Admissibility procedure

United Kingdom

Country Report: Admissibility procedure Last updated: 10/07/24

Author

Sonia Lenegan

General (scope, criteria, time limits)

The inadmissibility grounds in the UK revolve around the question of safe countries, namely whether the person is from a safe country they can be returned to, or whether a person could have claimed asylum in a safe third country on the way to the UK, and then whether it is possible to send them to a safe third country (this does not need to be the one they passed through).

In December 2020 Immigration Rules were changed so that from 1 January 2021 the applicant, if there is evidence that they have a connection with or travelled through another ‘safe’ country prior to their claim in the UK, may be transferred to any ‘safe’ country that will accept the applicant. This was removed from the Immigration Rules on 28 June 2022,[1] when it was replaced by similar provisions by section 16 of the Nationality and Borders Act 2022 which inserted new sections 80B and 80C to the NIAA 2002.

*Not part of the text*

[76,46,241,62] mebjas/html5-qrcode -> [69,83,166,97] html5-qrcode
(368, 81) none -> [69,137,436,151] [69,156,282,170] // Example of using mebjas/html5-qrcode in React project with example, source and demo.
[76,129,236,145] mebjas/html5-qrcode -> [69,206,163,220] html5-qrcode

This inadmissibility process at section 80B of NIAA 2002 applies to claims made on or after 28 June 2022. This says that the Secretary of State ‘may’ declare an asylum claim inadmissible where a person has a connection to a safe third country. Safe third country is defined as a state where the person’s life and liberty would not be threatened for a Refugee Convention reason and where their Article 3 rights would not be breached, and where the person may apply for and receive refugee status.

A decision that a claim is inadmissible is not an appealable decision. If a case is deemed inadmissible it can still be considered and decided where the Secretary of State considers that there are exceptional circumstances, or as may be provided in the Immigration Rules (but is not at present).[2] Connection is defined at section 80C of the NIAA as where the applicant:

  • has been recognised as a refugee in the safe third country and is still able to access that protection
  • has been granted another form of protection in the safe third state which means they would not be sent from there in breach of the Refugee Convention or Article 3 and is still able to access that protection
  • has made a protection claim in the safe third country that has not been determined or has been refused
  • was previously present in a safe third country where it was reasonable for them to make a protection claim but they did not do so
  • due to their personal circumstances would have been reasonably expected to make a relevant claim in the safe third country.[3]

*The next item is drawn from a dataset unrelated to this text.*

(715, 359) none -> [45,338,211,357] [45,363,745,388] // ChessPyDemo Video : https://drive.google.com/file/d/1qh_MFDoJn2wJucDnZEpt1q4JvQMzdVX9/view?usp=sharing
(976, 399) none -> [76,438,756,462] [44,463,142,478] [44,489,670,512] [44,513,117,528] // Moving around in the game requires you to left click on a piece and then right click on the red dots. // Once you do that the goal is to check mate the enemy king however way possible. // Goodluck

The inadmissibility process is set out in the guidance.[4] The first stage is that the Home Office will make a preliminary assessment of whether it appears the case is suitable for the inadmissibility process (i.e. where a person has travelled through Europe to get to the UK). Enquiries as to the route of travel are also a routine part of the screening process in all cases. The asylum seeker’s account of their route of travel and other evidence of the person having lived in or travelled through a country will influence whether the application is referred to the Third Country Unit.[5] If it is deemed suitable, then the case will be sent to the Third Country Unit. If it is not deemed suitable by that Unit, they will return the case to the asylum team.

If the Third Country Unit does consider that the claim may be considered inadmissible, they will issue a ‘notice of intent’ which states the country of possible return. The final stage is a decision on whether or not the claim will be admitted to the asylum system in the UK.

On 14 February 2024 the government announced a pause on inadmissibility decision making for people who arrived in the UK on or after 1 January 2022 and who received a notice of intent before 29 June 2023 stating that they may be removed to Rwanda.[6]

On 20 July 2023, the Illegal Migration Act 2023 introduced a new section 8AA to the Immigration Act 1971. This says that where a person has ever met the four conditions set out at section 2 of the Illegal Migration Act 2023, then they ‘must not’ be given leave to remain in the UK. This prohibition on a grant of leave will apply where a person has arrived on or after 7 March 2023, has entered unlawfully, did not travel directly to the UK and does not have permission to be in the UK.[7] There are limited exceptions to this for children, victims of trafficking, where the Secretary of State considers that failure to do would be in breach of the UK’s international obligations, including the ECHR, or where there are other exceptional circumstances.[8] This is a decision on a grant of leave, and is separate to the inadmissibility decision. It is currently unclear what happens to a person whose claim is deemed admissible, given this prohibition on a grant of leave.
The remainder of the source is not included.